Oliver recogió sus notas, planeando ya cómo arreglar el desaguisado. —Fuiste tan sutil como un martillazo, Sebastian.

—¿Qué? —Sebastian frunció el ceño, genuinamente confundido.

—Nada. —Oliver se puso de pie—. ¿Agendo tu próxima crisis existencial para el lunes o prefieres tenerla el fin de semana?

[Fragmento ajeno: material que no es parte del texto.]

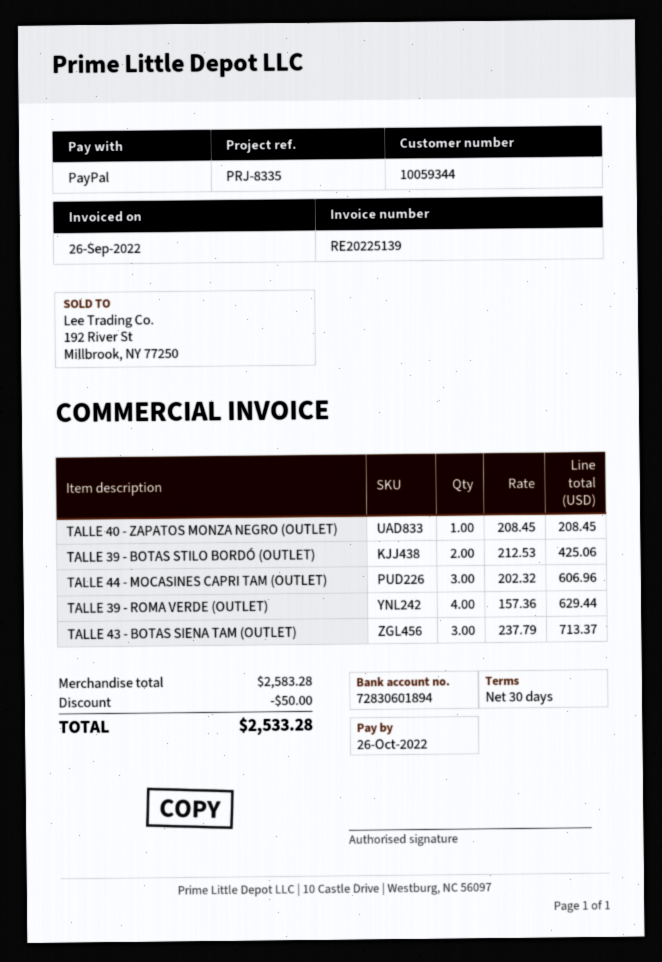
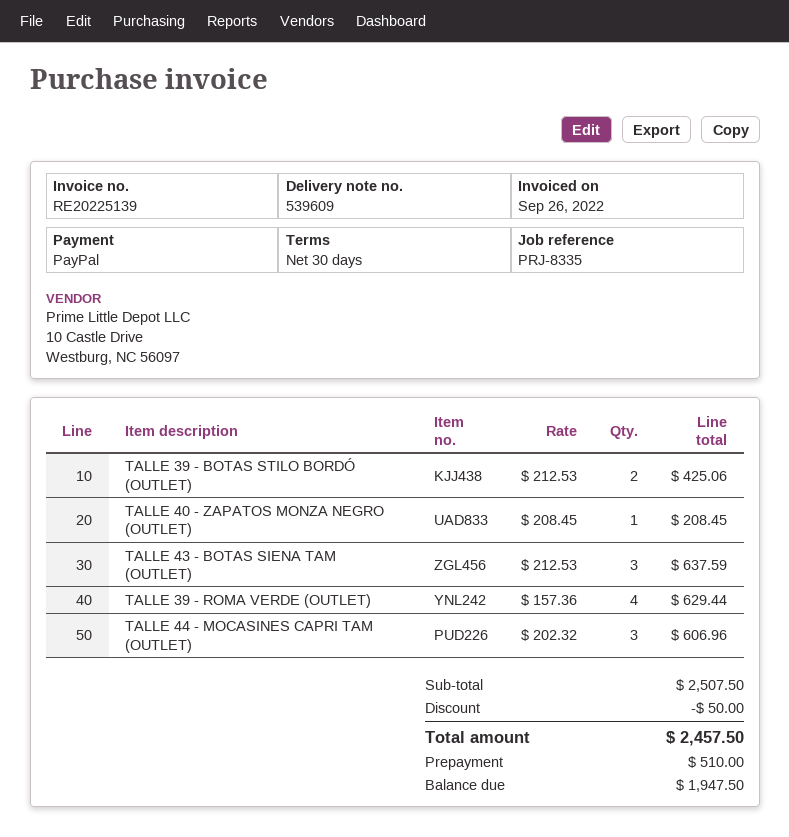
TALLE 43 - BOTAS SIENA TAM (OUTLET): 3 x 237.79 = 713.37 -> 3 x 212.53 = 637.59
subtotal: 2583.28 -> 2507.50
total: 2533.28 -> 2457.50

La mirada de Sebastian podría haber derretido el acero. —Yo no tengo crisis existenciales.

—Claro. Y yo soy un santo. —Oliver sonrió amablemente—. Error mío.

Dejó a Sebastian sentado allí, rodeado de tazas de café abandonadas y los restos de lo que debió ser una reunión de rutina.

Tres meses.

Oliver iba a necesitar muchísimo más alcohol.